To all boys: I need this because I am your friend. I know men who have been deeply affected by their comrades' ignorance and are just as angry as other women. This is not even about anger. Or recognizing each other's struggles. More and more, I begin to think that all Life narratives trace back to a woman. This is a blessing. I don't even want to be appreciated more and I am certainly not asking for empathy. I self-silence, I second guess myself, I put aside my own shit so that I can manage another's world. I don't say things, I say what people want/need to hear, I speak when spoken to and I am tired of carrying this around. This is about allowing myself to do anything. Do you know what that feels like? This is my everyday. And I am tired of male friends who are not down for me. To know that a proud man cannot recognize his sisters' everyday makes me feel like I am in this alone. An evident/overt display of maleness (penetrating media, present in casual conversation or packed into one's appearance) is indicative of our friendship. I can probably count only up to a handful of men that choose to give a fuck and use their privilege as agency. I don't wanna wait until you realize that you have so much to do with this as I do. If we're friends, and you don't get it, then what does that say? It is much easier for you to overlook my problems more than it is for me stop feeling. I, then, get the feeling that you don't care to know or understand what this feels like. I can't keep waiting. I can't keep waiting for you to realize that this is indispensable, continuous, and even caused by some your own actions. To perpetuate such exhibitions of masculinity, flaunted in front of my face, makes me sink back into myself. Back into a place that is all too safe and unknown to others.
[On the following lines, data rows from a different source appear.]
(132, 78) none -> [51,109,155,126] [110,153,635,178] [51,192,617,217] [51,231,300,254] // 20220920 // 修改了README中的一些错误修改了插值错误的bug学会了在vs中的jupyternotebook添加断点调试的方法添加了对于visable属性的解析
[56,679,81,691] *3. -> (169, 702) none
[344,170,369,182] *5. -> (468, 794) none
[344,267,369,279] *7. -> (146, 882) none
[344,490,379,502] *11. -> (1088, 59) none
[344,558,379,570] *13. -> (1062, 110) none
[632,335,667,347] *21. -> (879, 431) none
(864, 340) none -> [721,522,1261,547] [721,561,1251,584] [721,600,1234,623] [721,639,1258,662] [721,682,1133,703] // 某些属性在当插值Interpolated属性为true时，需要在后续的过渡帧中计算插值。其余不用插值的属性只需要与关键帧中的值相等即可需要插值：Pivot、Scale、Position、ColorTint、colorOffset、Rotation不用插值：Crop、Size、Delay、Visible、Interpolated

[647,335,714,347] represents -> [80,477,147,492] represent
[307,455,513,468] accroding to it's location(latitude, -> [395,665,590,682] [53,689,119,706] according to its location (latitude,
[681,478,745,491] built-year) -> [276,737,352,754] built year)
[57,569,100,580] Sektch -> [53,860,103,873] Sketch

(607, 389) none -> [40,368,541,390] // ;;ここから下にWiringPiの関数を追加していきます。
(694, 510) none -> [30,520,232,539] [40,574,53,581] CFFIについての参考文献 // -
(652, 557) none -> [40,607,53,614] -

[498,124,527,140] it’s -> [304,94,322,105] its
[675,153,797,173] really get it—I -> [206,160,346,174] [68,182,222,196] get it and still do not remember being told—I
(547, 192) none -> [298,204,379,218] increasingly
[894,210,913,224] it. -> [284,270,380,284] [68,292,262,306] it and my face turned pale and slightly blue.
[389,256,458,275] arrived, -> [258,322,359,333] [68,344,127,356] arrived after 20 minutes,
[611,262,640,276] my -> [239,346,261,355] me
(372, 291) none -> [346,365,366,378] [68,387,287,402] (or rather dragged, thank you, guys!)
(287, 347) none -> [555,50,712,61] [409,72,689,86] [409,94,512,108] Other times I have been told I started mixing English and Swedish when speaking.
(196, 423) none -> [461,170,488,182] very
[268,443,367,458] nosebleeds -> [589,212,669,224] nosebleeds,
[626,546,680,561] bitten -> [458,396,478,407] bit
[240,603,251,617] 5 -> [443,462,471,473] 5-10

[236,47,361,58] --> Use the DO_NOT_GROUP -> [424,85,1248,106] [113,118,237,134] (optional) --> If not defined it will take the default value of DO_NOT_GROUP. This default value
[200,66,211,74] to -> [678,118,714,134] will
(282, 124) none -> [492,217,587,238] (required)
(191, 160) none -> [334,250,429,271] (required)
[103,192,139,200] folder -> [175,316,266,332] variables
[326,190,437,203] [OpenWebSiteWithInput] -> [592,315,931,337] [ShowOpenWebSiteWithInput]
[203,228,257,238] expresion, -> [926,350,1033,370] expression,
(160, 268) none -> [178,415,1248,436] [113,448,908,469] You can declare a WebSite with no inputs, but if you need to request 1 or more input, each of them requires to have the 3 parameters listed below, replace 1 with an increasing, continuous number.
Most words and actions need to be heard by someone else in order to be validated. Try speaking up hella and then some and you've just begun to dig deep into me. Everything comes from somewhere. All mannerisms, lifestyles and needs come from somewhere. If counseling has taught me anything, it has been just that.

What happened to Lillith Fair? And Lauryn Hill and Eve? Why is Making Waves (an anthology put together by Asian American Women) out of print and so difficult to locate? Why is there a lack of female representation in the music industry today? Why do men make it so hard for each other to respect their women?

Womyn/women, we are worth more.

(inspired by a series of e-mails containing lies and slander)

Comments:
"I don't even want to be appreciated more and I am certainly not asking for empathy. I self-silence, I second guess myself, I put aside my own shit so that I can manage another's world. I don't say things, I say what people want/need to hear, I speak when spoken to and I am tired of carrying this around. This is about allowing myself to do anything. Do you know what that feels like?"

the sad thing is...is that i do, and i know you are speaking to all the males out there, but sometimes some women make it hard to. and gosh where are all the real men, who feel, who just don't come to you when they are wounded?